Отпив из стакана несколько глотков пива, он продолжал:
– Перестал я ходить к Маше: вижу, что попытки мои ни к чему ни приведут. Утром, как встану с постели, так и пойду бродить по городу: ищу всё, знаете ли, шумных мест. Так, бывало, целый день проходишь по Невскому: позавтракаешь и опять ходишь, пообедаешь и опять. Вечером хожу и присматриваюсь к публике: думаю, не встречу ли Машу – и опять бесплодно… Начинаю пить с горя – и вино не действует… Заходил несколько раз к знакомым и скоро уходил от них: тоской своей и на них хандру наводишь… Заходил было и к девицам знакомым: всё о Маше расспрашивал – и ничего не узнавал. Бежал от них: оставаться у них было противно. Только не вынес мучений и как-то вечером решился опять попытать увидеть Машу: над самолюбием-то моим желанье увидеть её взяло верх. Прихожу, звоню. Отпирает мне дверь всё та же старая карга, хозяйка. Спрашиваю. Тут-то я и узнал всё. «Приказала, – говорит, – она вам, Николай Петрович, долго жить». – «Как, – спрашиваю, – умерла?» – «Да, – говорит, – вчера хоронили». Воспаление лёгких схватила она и на третий день Богу душу отдала… Пошёл я и пошёл… Сначала как сумасшедший ходил и не знаю, где я был в эту ночь и где ночевал… Очнулся я утром на набережной: на лавке заснул… Знаете, там гранитные лавочки есть? Забежал я в ресторан, подкрепился и пошёл опять к хозяйке, чтобы узнать, где Машу схоронили, а оттуда на Смоленское. Приезжаю на кладбище и спрашиваю, где схоронили Машу Столярову. «Не знаем, – говорят, – такой не было. Да кто она была-то?» – спрашивают. Говорю, разумеется. – «Эге, – говорят, – по этому трудно отыскать: они, гулящие-то, всё так: в жизни-то она, для господ-то, Маша Столярова, а по настоящему-то, по паспорту-то, Пелагея Серёдкина, или ещё там как-нибудь». Походил я по кладбищу, посмотрел на могилки, где схоронили покойников в последние дни.

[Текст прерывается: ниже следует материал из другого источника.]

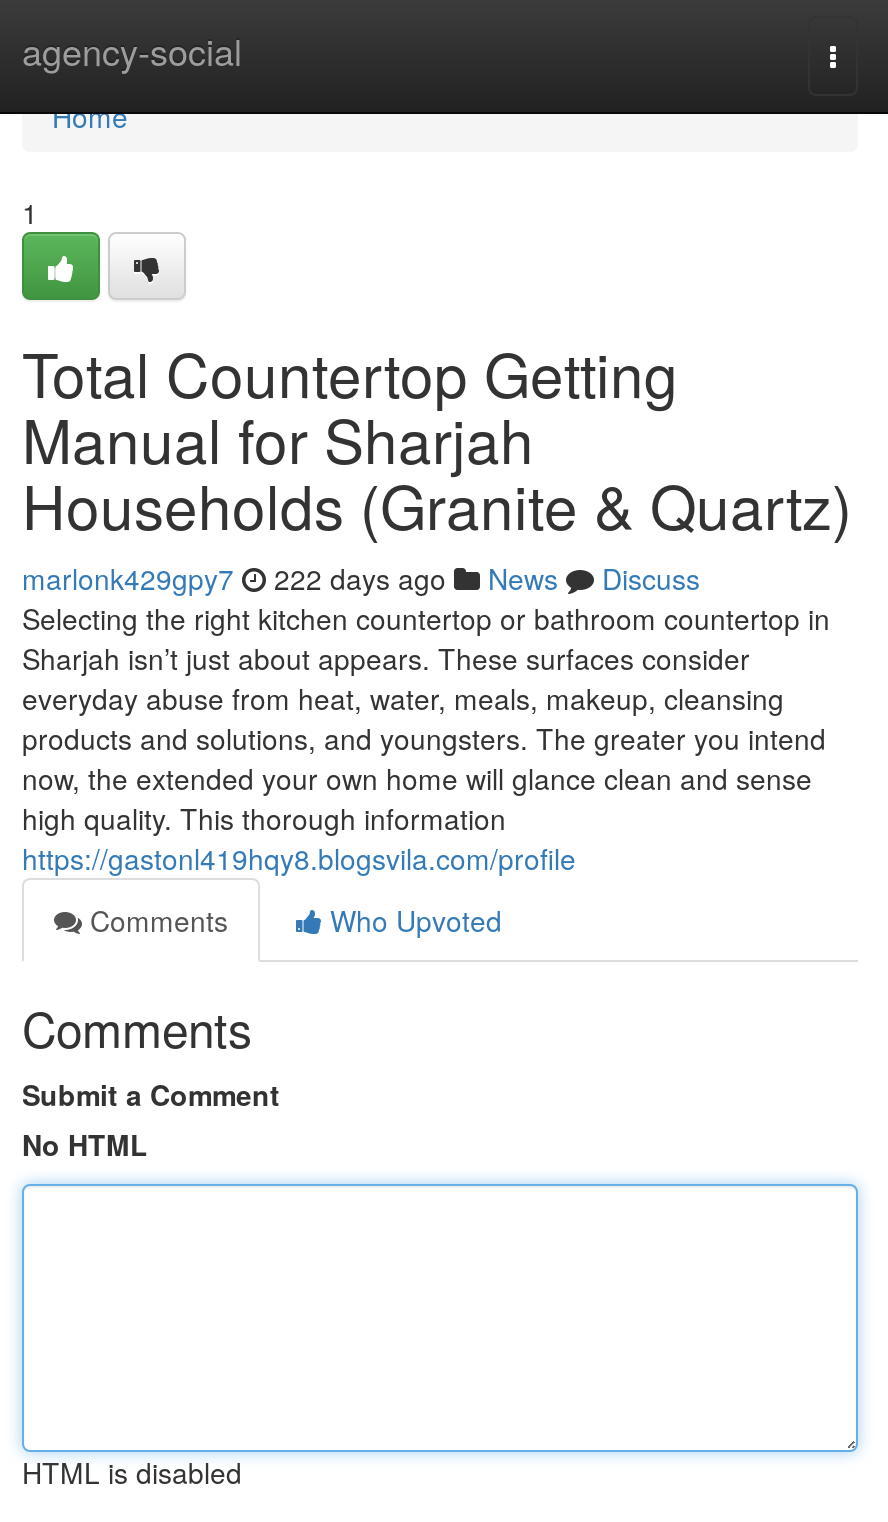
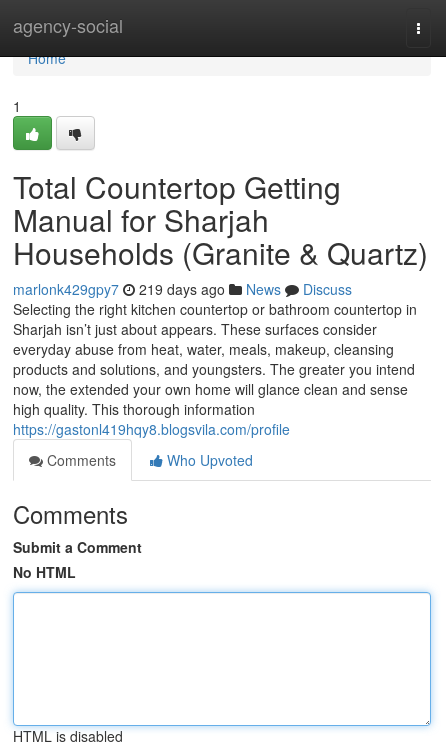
[22,558,700,598] marlonk429gpy7 222 days ago News Discuss -> [13,279,352,299] marlonk429gpy7 219 days ago News Discuss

Ну, да что же отыщешь: над всеми одинаковый холмик, разве только, что один за оградкой, а другие просто: рядком, рядком, рядком…
Собеседник мой смолк, поник головой и задумался: в утомлённых впалых глазах его показались слёзы. Сердце моё сжалось: он был так жалок в эту минуту.
– Так я и не видел Маши после того, как в кофейной надоедал ей, – вдруг промолвил он и поднялся.
На пустынном Невском горели газовые фонари, когда мы с незнакомцем вышли из ресторана. Была пасмурная холодная ночь. Небо сумрачным сводом опрокинулось над столицей. Неприветливо выглядел в этот час ночи шумный, блестящий проспект, теперь безлюдный и мрачный.
Кое-где стояли одинокие извозчики, поджидая седока. Унылые городовые дремали на постах. Дворники чистили панели. Раздавались шаги редких прохожих. Изредка доносился говор, смех. Нас перегнала шумная толпа гуляющих. Все были веселы, говорили о чём-то и смеялись. Скоро эта шумная толпа скрылась за углом. Одинокая девушка шла навстречу. Как тень, тихо двигалась она в полумраке ночи, поравнявшись с нами, посмотрела на нас, на секунду приостановилась, потом тихо-тихо пошла по панели.
– Да-а… мне ведь сюда надо, – как бы очнувшись, проговорил мой спутник и приостановился. – Я на Фонтанке живу… Прощайте… Уж извините меня…
Он пожал мою руку и направился через проспект на противоположную сторону.
Скоро его одинокая фигура потонула в полумраке холодной петербургской ночи.